§ How to complete this task: Leave out the pictures and retype, exactly, the lines below from the line with "html: none ->" up to and including the line with "gap: 6px ->", nothing more.

§ Source material:
##############################

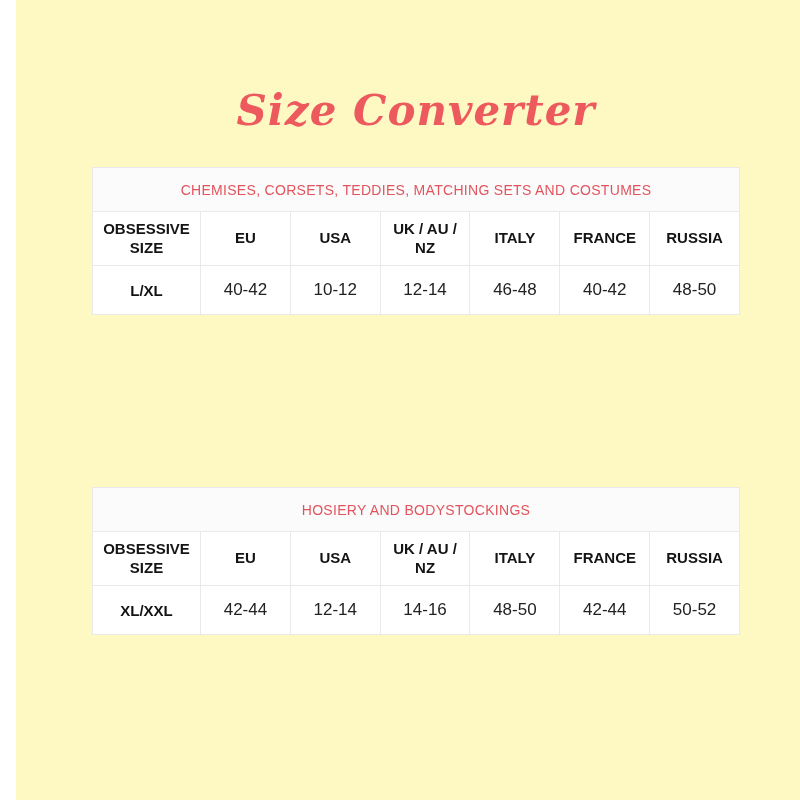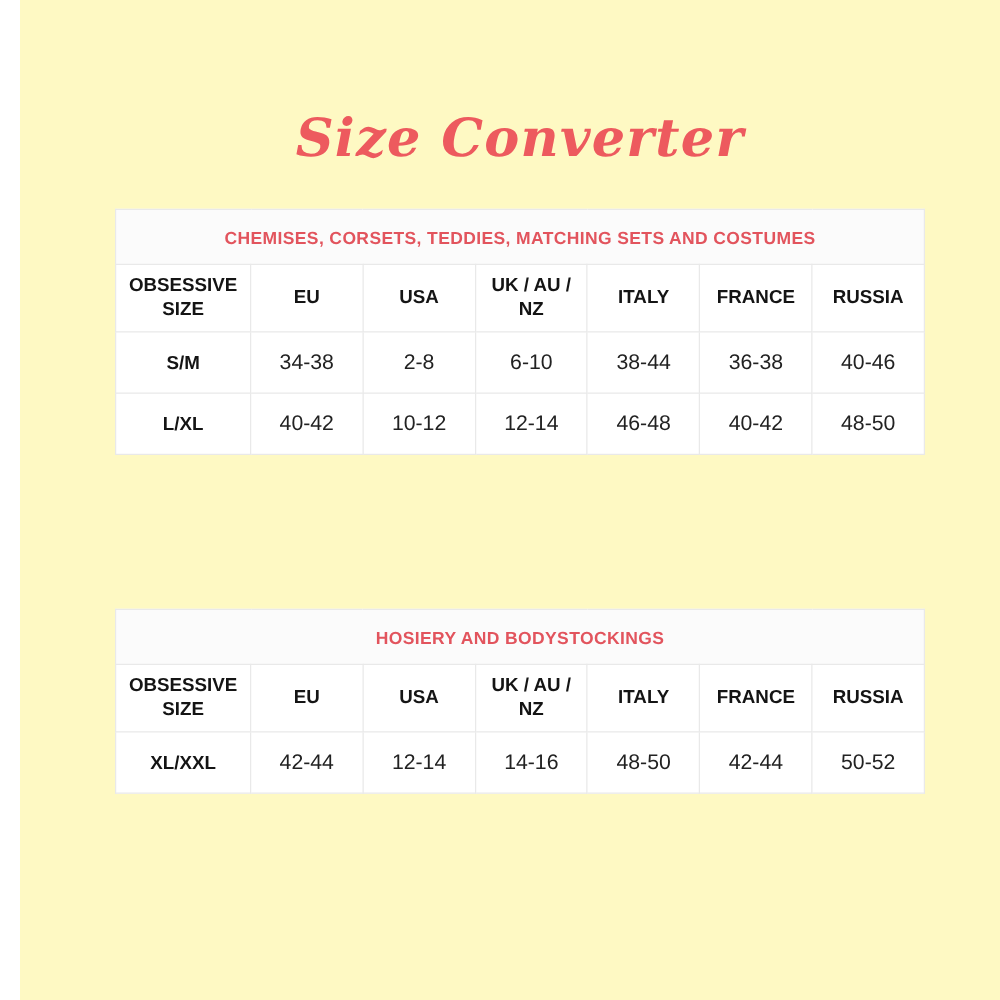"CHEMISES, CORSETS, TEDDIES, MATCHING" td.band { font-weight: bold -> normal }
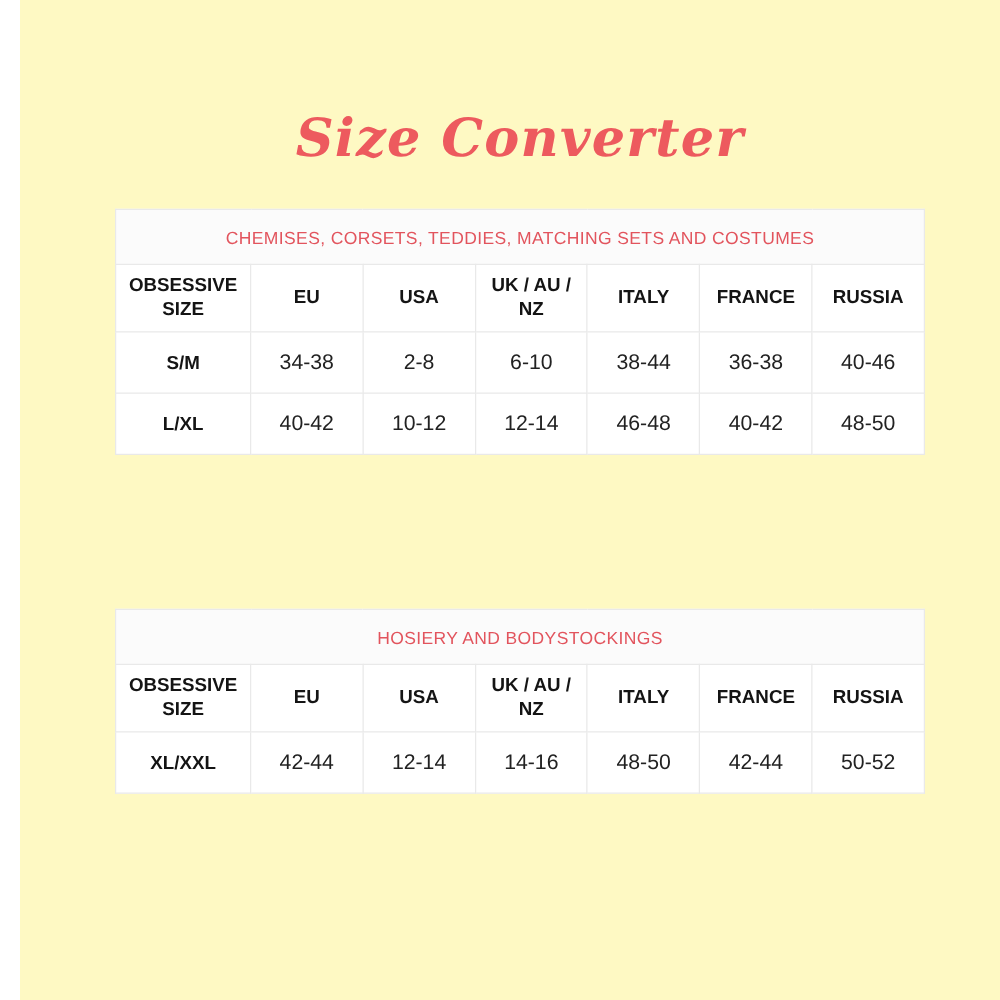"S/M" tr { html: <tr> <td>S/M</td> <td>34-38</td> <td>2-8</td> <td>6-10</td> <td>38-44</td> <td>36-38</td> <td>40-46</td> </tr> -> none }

##############################

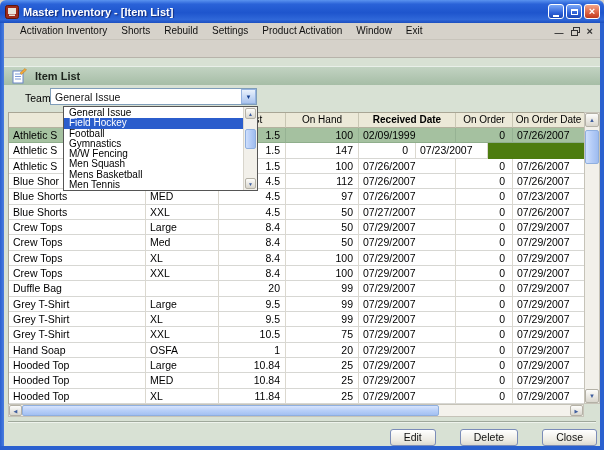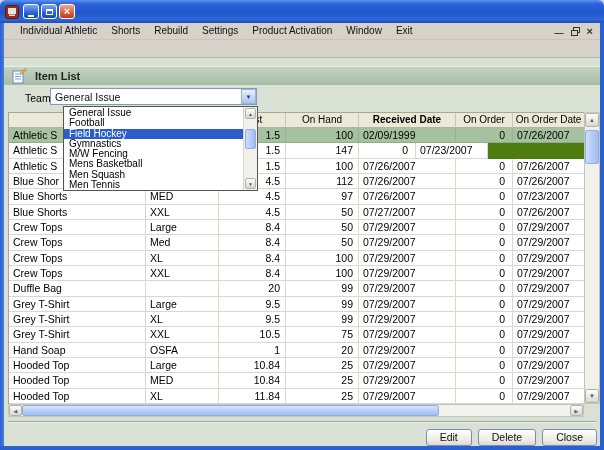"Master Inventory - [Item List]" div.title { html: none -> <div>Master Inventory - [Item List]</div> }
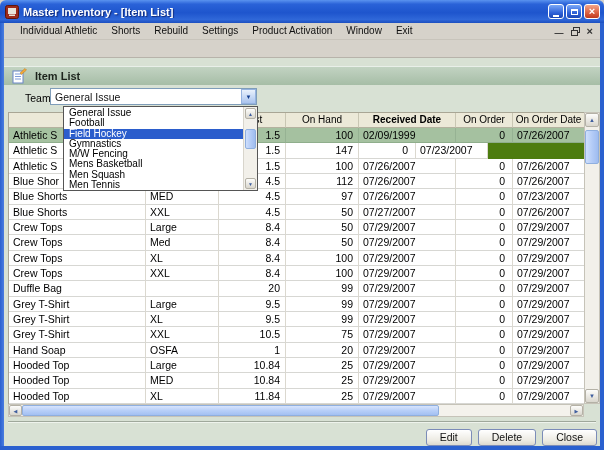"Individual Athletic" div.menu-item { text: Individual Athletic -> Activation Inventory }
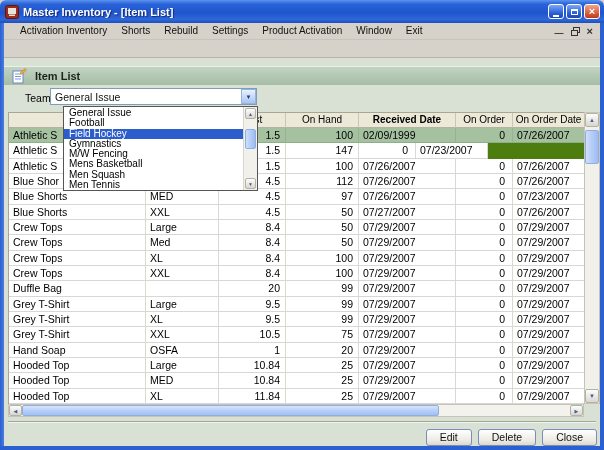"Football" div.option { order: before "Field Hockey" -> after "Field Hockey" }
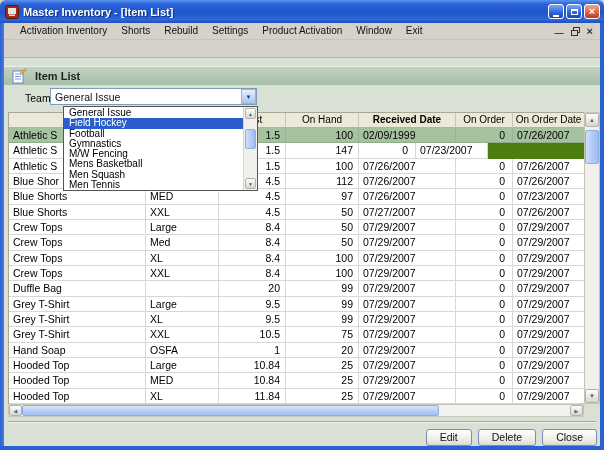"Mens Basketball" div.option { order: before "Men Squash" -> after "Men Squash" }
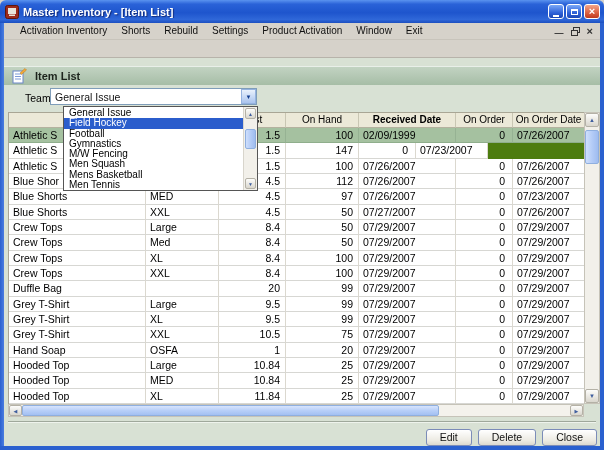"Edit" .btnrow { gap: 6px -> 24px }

##############################

§ Answer to the exercise:
"Master Inventory - [Item List]" div.title { html: none -> <div>Master Inventory - [Item List]</div> }
"Individual Athletic" div.menu-item { text: Individual Athletic -> Activation Inventory }
"Football" div.option { order: before "Field Hockey" -> after "Field Hockey" }
"Mens Basketball" div.option { order: before "Men Squash" -> after "Men Squash" }
"Edit" .btnrow { gap: 6px -> 24px }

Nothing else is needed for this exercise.